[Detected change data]
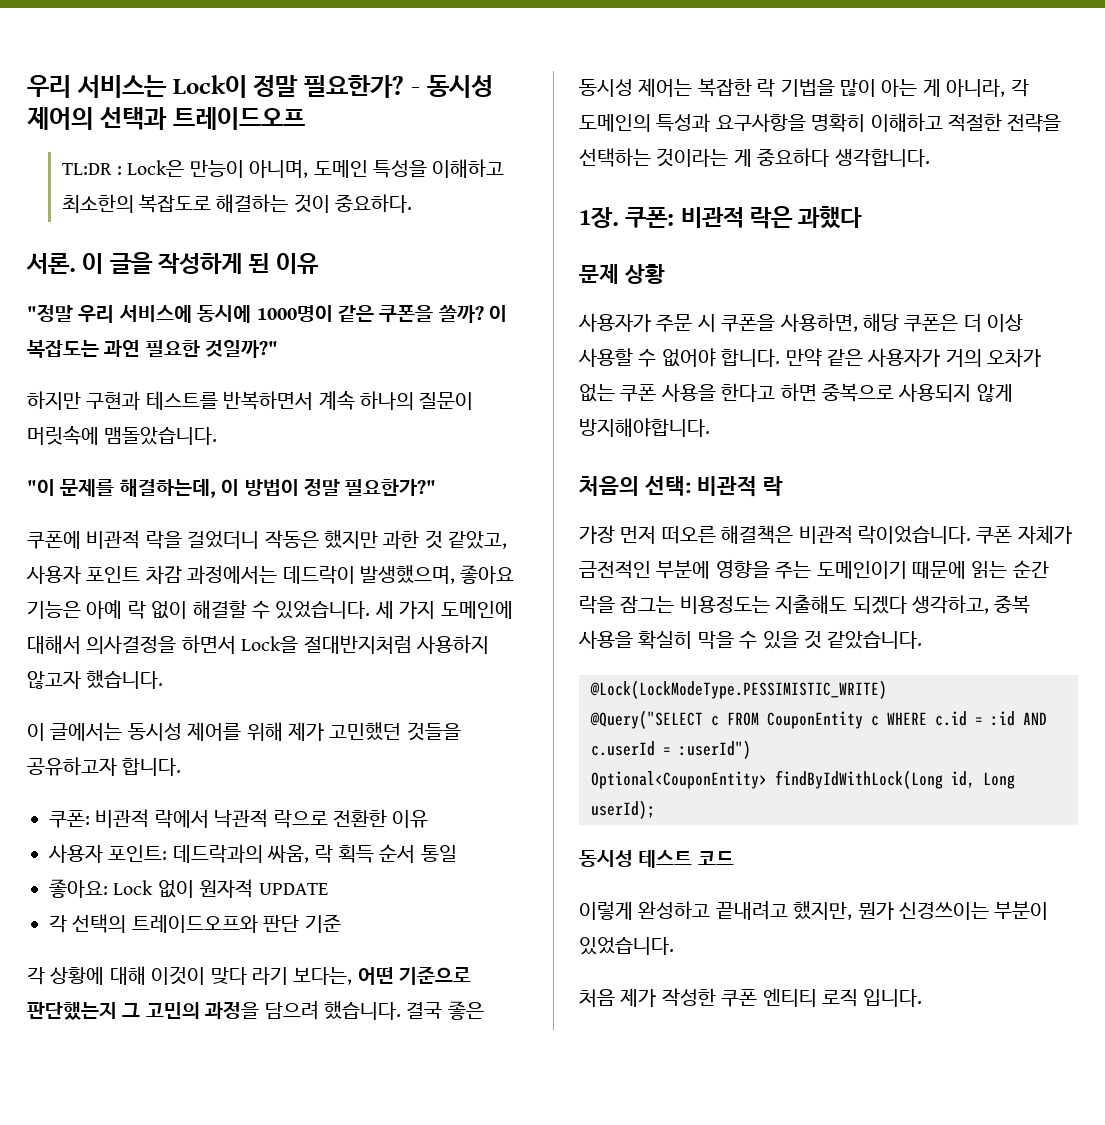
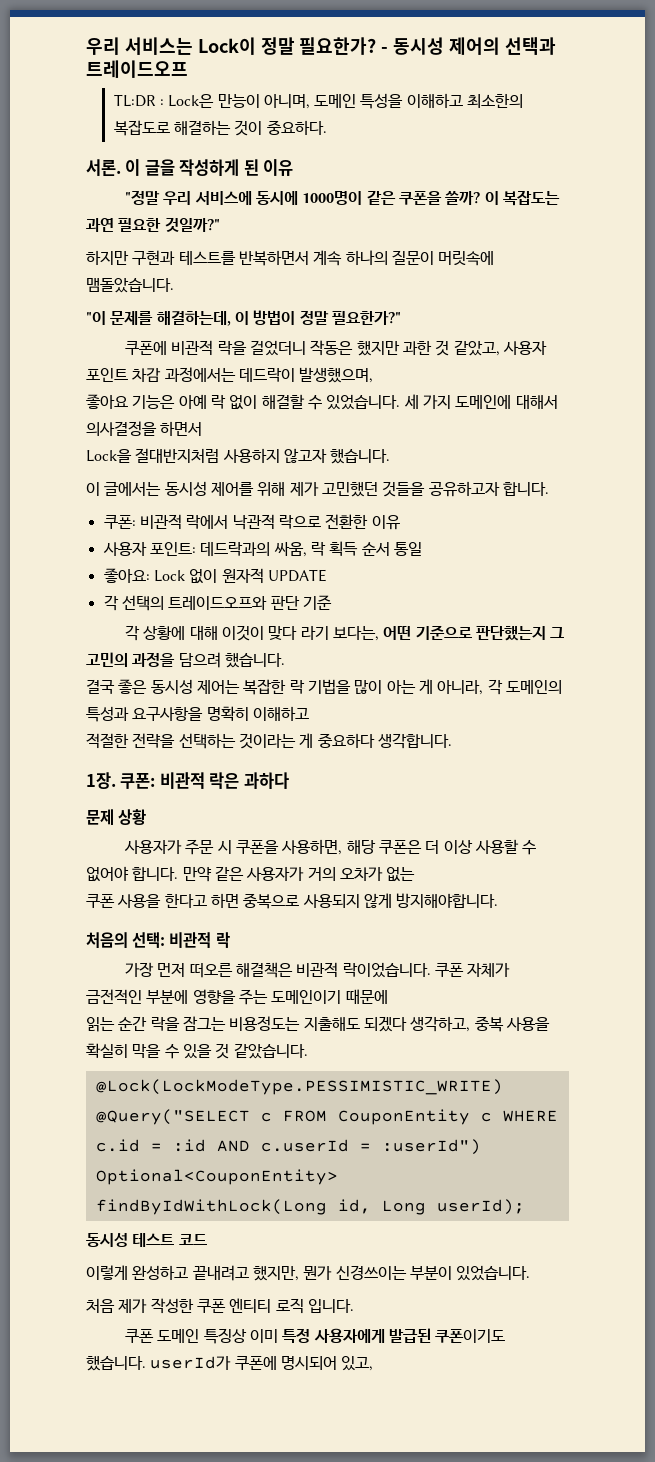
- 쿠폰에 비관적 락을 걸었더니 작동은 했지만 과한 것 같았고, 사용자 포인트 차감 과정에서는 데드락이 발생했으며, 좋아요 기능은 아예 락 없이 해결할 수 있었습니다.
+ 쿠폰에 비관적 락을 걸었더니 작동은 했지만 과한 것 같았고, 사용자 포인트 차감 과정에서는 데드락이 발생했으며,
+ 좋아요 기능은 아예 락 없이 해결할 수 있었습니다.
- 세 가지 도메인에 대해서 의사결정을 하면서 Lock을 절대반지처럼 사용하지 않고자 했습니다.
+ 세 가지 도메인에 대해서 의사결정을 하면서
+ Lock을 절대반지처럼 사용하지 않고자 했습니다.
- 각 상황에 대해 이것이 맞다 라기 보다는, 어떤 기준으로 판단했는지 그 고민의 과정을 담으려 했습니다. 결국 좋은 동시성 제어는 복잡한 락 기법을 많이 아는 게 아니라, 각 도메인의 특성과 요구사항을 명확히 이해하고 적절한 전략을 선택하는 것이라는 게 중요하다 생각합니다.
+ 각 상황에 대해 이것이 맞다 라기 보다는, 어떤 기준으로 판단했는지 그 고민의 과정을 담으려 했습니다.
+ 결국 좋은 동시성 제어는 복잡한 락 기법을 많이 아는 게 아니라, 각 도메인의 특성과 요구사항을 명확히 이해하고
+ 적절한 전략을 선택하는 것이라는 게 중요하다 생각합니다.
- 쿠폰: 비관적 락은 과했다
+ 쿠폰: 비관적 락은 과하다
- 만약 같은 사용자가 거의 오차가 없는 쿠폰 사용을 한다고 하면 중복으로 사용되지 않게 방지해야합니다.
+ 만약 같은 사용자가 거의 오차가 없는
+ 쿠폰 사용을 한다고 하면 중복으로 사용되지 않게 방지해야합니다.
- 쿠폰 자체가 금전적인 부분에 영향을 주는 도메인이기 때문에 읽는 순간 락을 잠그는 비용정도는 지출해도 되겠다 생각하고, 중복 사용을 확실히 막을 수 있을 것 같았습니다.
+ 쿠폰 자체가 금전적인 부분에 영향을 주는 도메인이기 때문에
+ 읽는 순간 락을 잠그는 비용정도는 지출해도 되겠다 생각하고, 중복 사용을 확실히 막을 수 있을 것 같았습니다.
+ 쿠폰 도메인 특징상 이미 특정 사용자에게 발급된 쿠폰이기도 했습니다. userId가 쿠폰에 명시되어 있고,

--

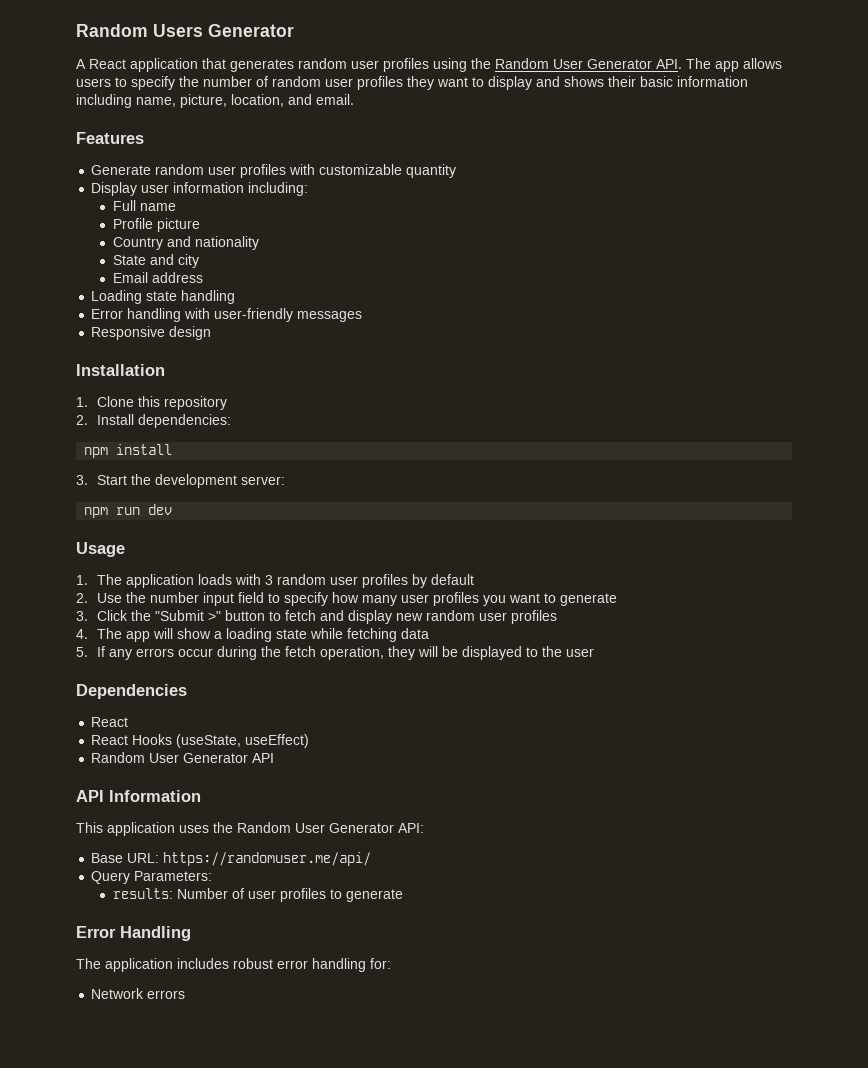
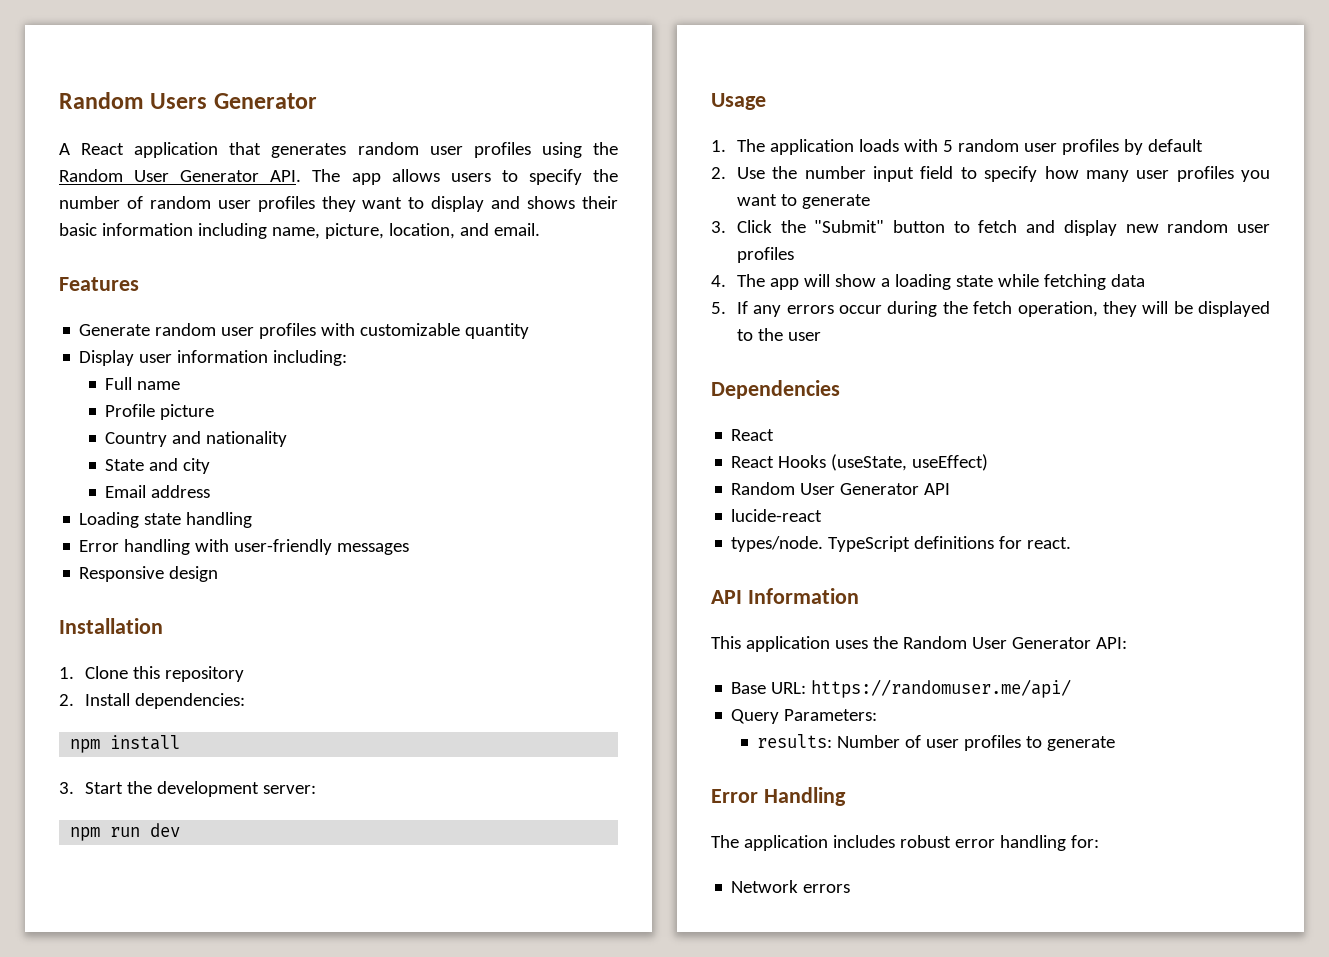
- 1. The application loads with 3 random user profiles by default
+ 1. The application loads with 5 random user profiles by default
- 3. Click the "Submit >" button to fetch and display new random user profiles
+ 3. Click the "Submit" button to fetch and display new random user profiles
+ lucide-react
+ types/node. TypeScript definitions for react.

---

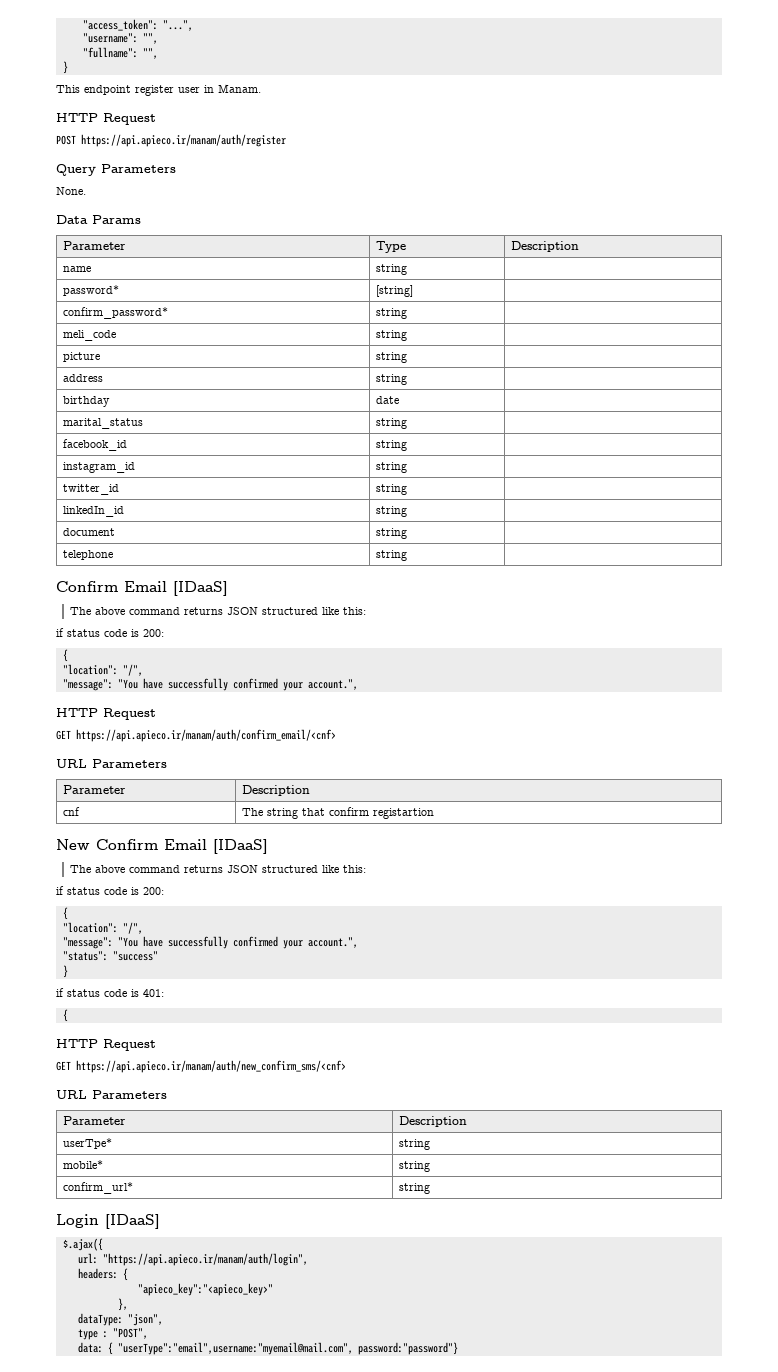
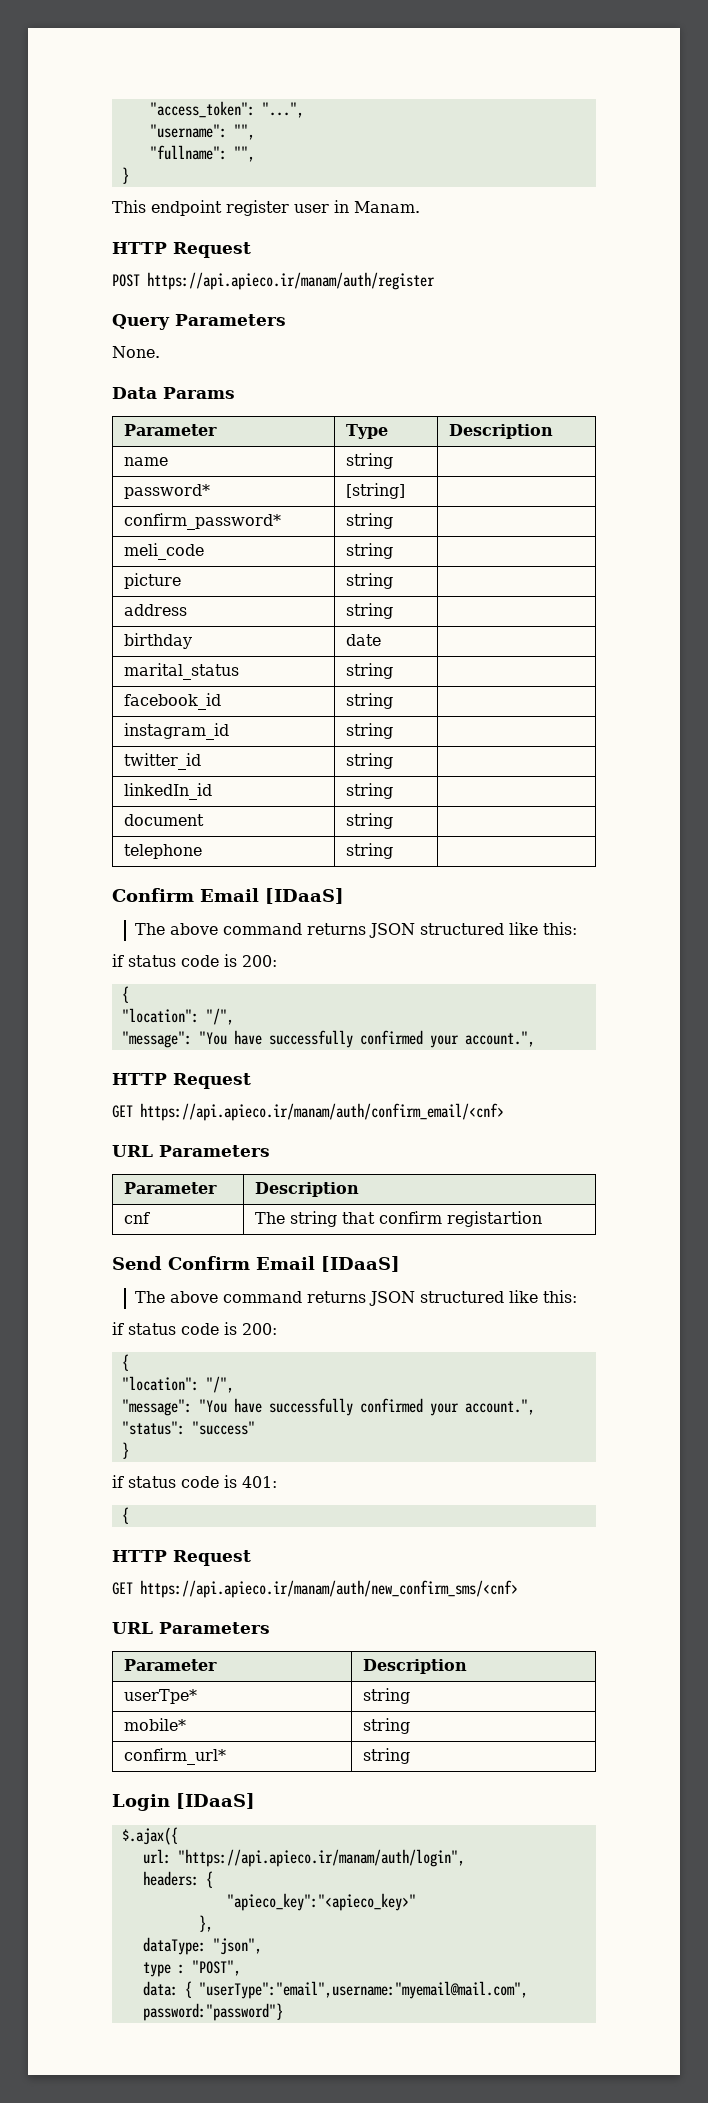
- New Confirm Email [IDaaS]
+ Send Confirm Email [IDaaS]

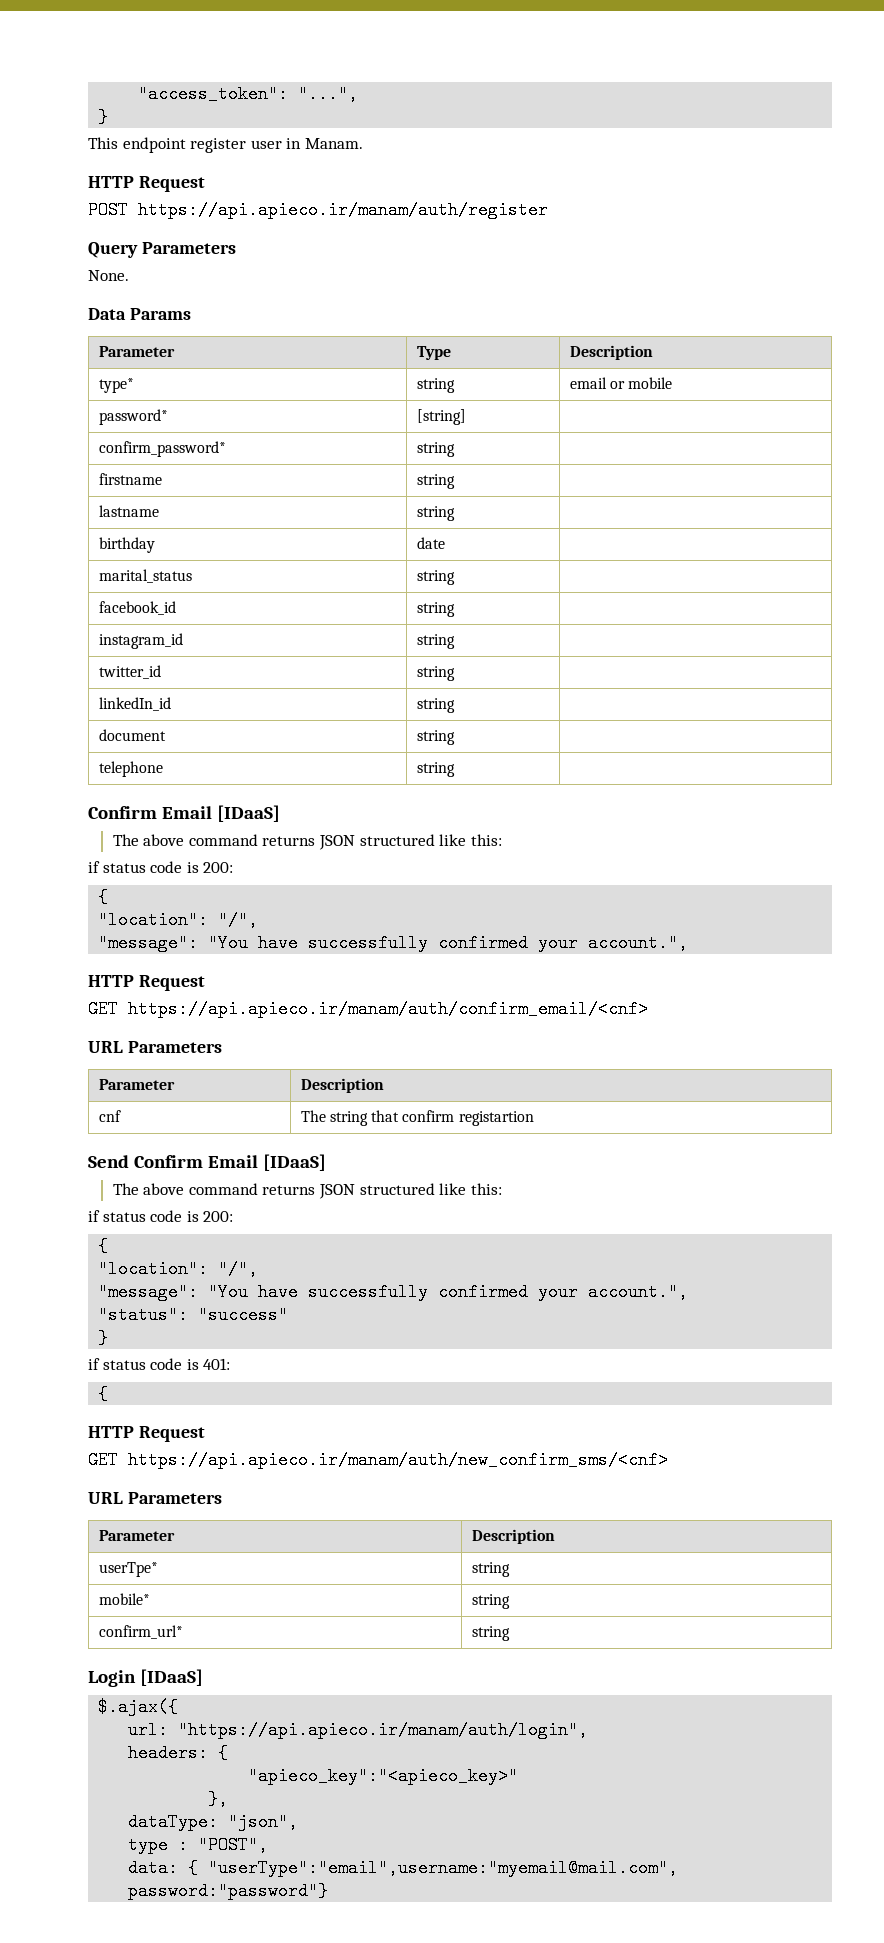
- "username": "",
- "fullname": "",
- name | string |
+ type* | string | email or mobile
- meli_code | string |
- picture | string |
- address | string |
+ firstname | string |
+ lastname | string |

### How to complete this task
Would you copy, unchanged, the stretch of the records above that begins at the line containing "- name | string |" and ends at the line containing "lastname | string |", and only that?

### Result of the exercise
- name | string |
+ type* | string | email or mobile
- meli_code | string |
- picture | string |
- address | string |
+ firstname | string |
+ lastname | string |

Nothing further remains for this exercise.